Right at the top of the food chain of things that went wrong with this movie is Clare, our main “protagonist.” This kid is definitely one of the worst new characters of 2017. If she was a real person I’d want to steer clear of her at all costs! The magical music box that her dad found in the dumpster (a worthy metaphor for this movie) grants her seven wishes and almost all of them are incredibly selfish and irresponsible. Timmy Turner, a fucking ten year old from The Fairly OddParents is more responsible with his wishes. The “price” she has to pay for each wish is that someone she’s close to ends up getting killed, and she can’t put two and two together until halfway through the movie. Once she knows the truth, instead of using the rest of her remaining wishes to make things right, she continues acting like a selfish bitch to her friends and family until the movie decides it’s time to wrap things up.
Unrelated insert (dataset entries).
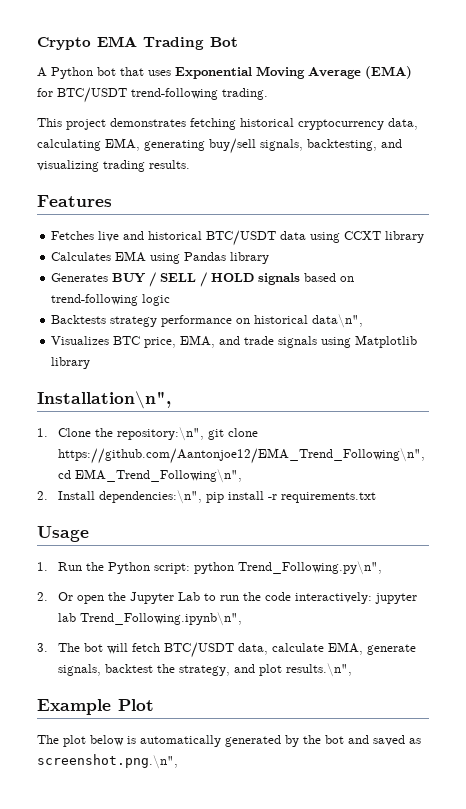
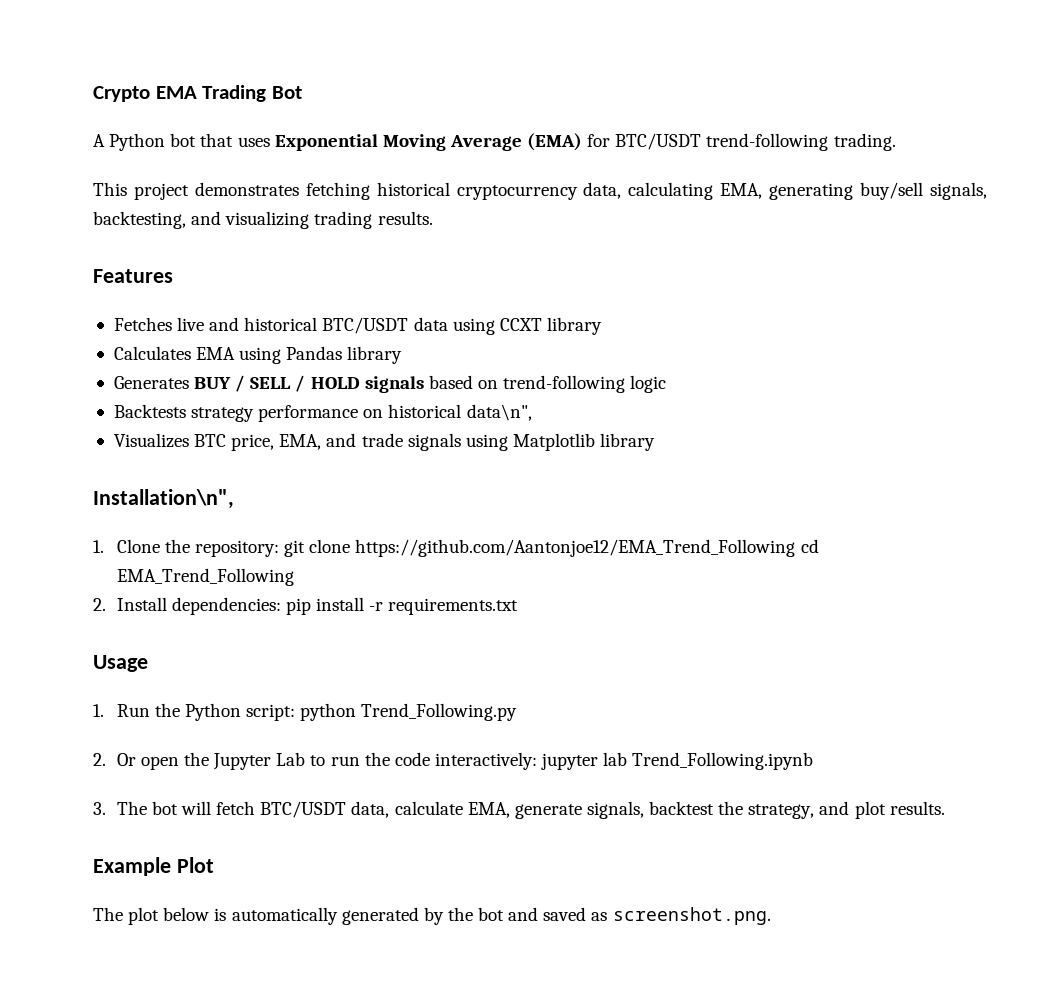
- 1. Clone the repository:\n", git clone https://github.com/Aantonjoe12/EMA_Trend_Following\n", cd EMA_Trend_Following\n",
+ 1. Clone the repository: git clone https://github.com/Aantonjoe12/EMA_Trend_Following cd EMA_Trend_Following
- 2. Install dependencies:\n", pip install -r requirements.txt
+ 2. Install dependencies: pip install -r requirements.txt
- 1. Run the Python script: python Trend_Following.py\n",
+ 1. Run the Python script: python Trend_Following.py
- 2. Or open the Jupyter Lab to run the code interactively: jupyter lab Trend_Following.ipynb\n",
+ 2. Or open the Jupyter Lab to run the code interactively: jupyter lab Trend_Following.ipynb
- 3. The bot will fetch BTC/USDT data, calculate EMA, generate signals, backtest the strategy, and plot results.\n",
+ 3. The bot will fetch BTC/USDT data, calculate EMA, generate signals, backtest the strategy, and plot results.
- The plot below is automatically generated by the bot and saved as screenshot.png.\n",
+ The plot below is automatically generated by the bot and saved as screenshot.png.

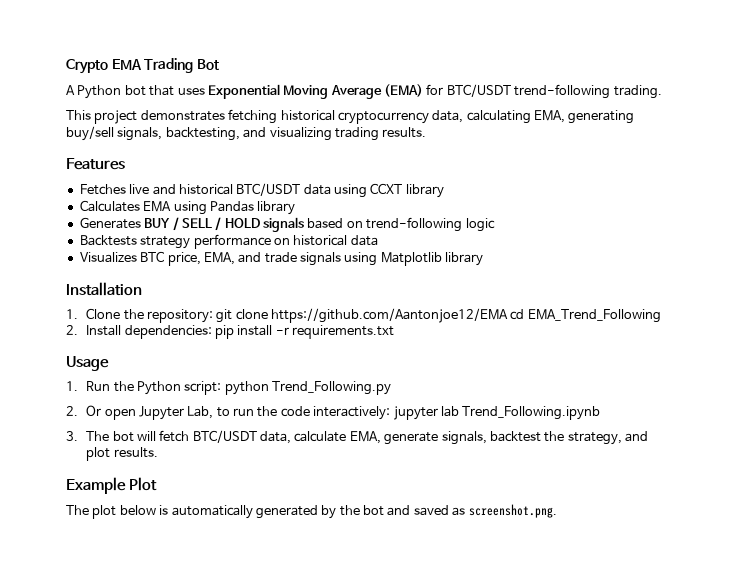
- Backtests strategy performance on historical data\n",
+ Backtests strategy performance on historical data
- Installation\n",
+ Installation
- 1. Clone the repository: git clone https://github.com/Aantonjoe12/EMA_Trend_Following cd EMA_Trend_Following
+ 1. Clone the repository: git clone https://github.com/Aantonjoe12/EMA cd EMA_Trend_Following
- 2. Or open the Jupyter Lab to run the code interactively: jupyter lab Trend_Following.ipynb
+ 2. Or open Jupyter Lab, to run the code interactively: jupyter lab Trend_Following.ipynb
There is zero real development or motivation there. I couldn’t even like the damn lead of this mess.
Clare may be at the epicenter of this movie’s issues, but there are so many other things wrong with the screenplay as a whole. I don’t really even know what to say other than that if you’ve seen any of the Final Destination films, you’re basically getting a carbon copy. Like I said earlier, there’s an interesting premise, but movies aren’t about the “what,” they’re about the “how.” In this case, there’s not a single bit of “how” that’s remotely interesting, aside from maybe what caused Clare’s mom to commit suicide during the first few minutes of the film. Perhaps had there been a movie solely about Clare struggling to deal with her mom’s death and what that means for her future, this could have been interesting. I was actually kind of getting into the lore surrounding the mysterious music box until I realized that none of that mattered by the end of the film. What really surprised is that apparently, Barbara Marshall’s screenplay made it onto the 2015 Black List? Honestly, how did she manage that? And, more importantly, why did it have to leave the fucking Black List and be made into this?
To give Marshall some benefit of the doubt, maybe it wasn’t all her fault. Maybe director John R. Leonetti, the hack behind such MASTERPIECES as Mortal Kombat: Annihilation, The Butterfly Effect 2, Wolves at the Door, and of course, Annabelle, hasn’t the slightest clue what he’s doing. Sites like IMDb and Wikipedia say this movie is a horror film, but I didn’t get that impression as I was actually watching it. It is bereft of any sort of tension or atmosphere. I’m not saying that he is a hopeless waste of time, because every film is a new poker hand, but I can suggest that maybe he just step away from the horror genre. After three strikes, I just don’t trust him to tell these kind of stories anymore, because all he knows how to do is shove in every single cliché in the book and call it a day.